What if something happens?”
He unpinned his sleeve
and tossed the object back onto the desk, then wandered over to the smoldering
sticks of incense to snub them out with licked fingers. “Then we’ll learn
together. But you’re healing, the sun-poisoning should be gone soon, and I see
no immediate effects. For now, you’re fine.”
Hemlock’s frown
could be felt across the room.
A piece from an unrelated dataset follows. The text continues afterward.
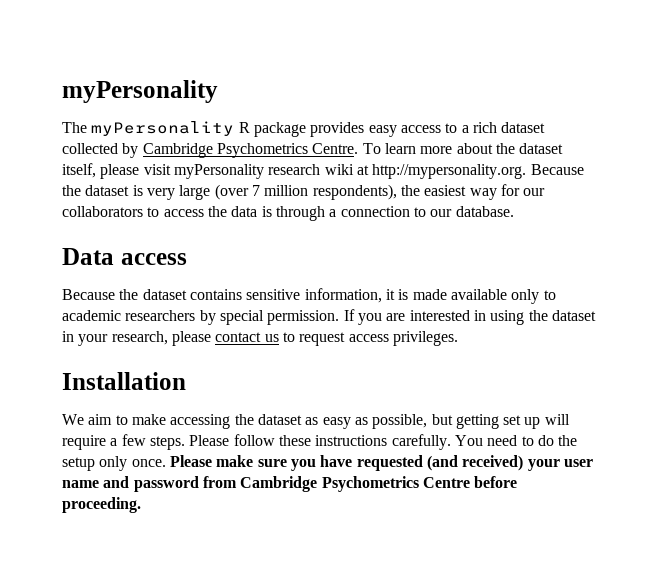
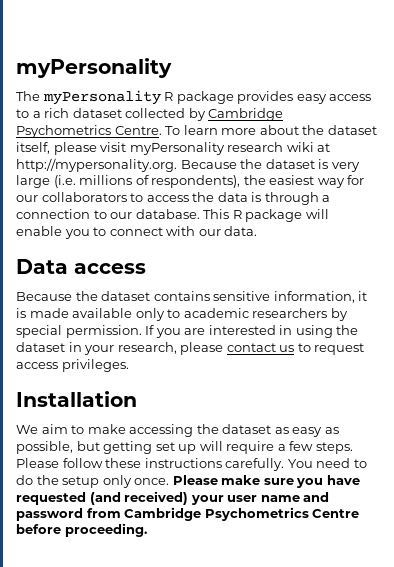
- To learn more about the dataset itself, please visit myPersonality research wiki at http://mypersonality.org. Because the dataset is very large (over 7 million respondents), the easiest way for our collaborators to access the data is through a connection to our database.
+ To learn more about the dataset itself, please visit myPersonality research wiki at http://mypersonality.org. Because the dataset is very large (i.e. millions of respondents), the easiest way for our collaborators to access the data is through a connection to our database. This R package will enable you to connect with our data.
A moment of silence passed, and Chimera worked
through it without thinking much of it, steadily ridding the room of small flames.
They’d be leaving soon, and he didn’t want his things to go to waste.
Quietly, Hemlock broke
the silence to say, “I… didn’t hurt you, did I?”
Chimera glanced up
from snuffing out a candle and cocked his head. “A vampire’s venom calms the
nerves and dulls the pain, beyond the initial bite. It’s just a bit of pressure,
nothing else.” Shrugging, he went back to the candles. “If you did, it’s
nothing I’m not used to.”
The chair creaked in
time with Hemlock’s fidgeting. “Right.”
When the room was
sufficiently scoured and removed of any flames, besides the eternally burning
hearth, Chimera beckoned for Hemlock to follow him back up the stairs. “Come. I’ll
properly teach you about biting and venoms later. But I’d rather be home for
that conversation, and you need cleaned up.”
Hemlock did as he was told, and his size shadowed Chimera even as they climbed up the stairs. He couldn't help but smile when he heard the vampire mutter under his breath, "What I need is to be away from murderous psychos."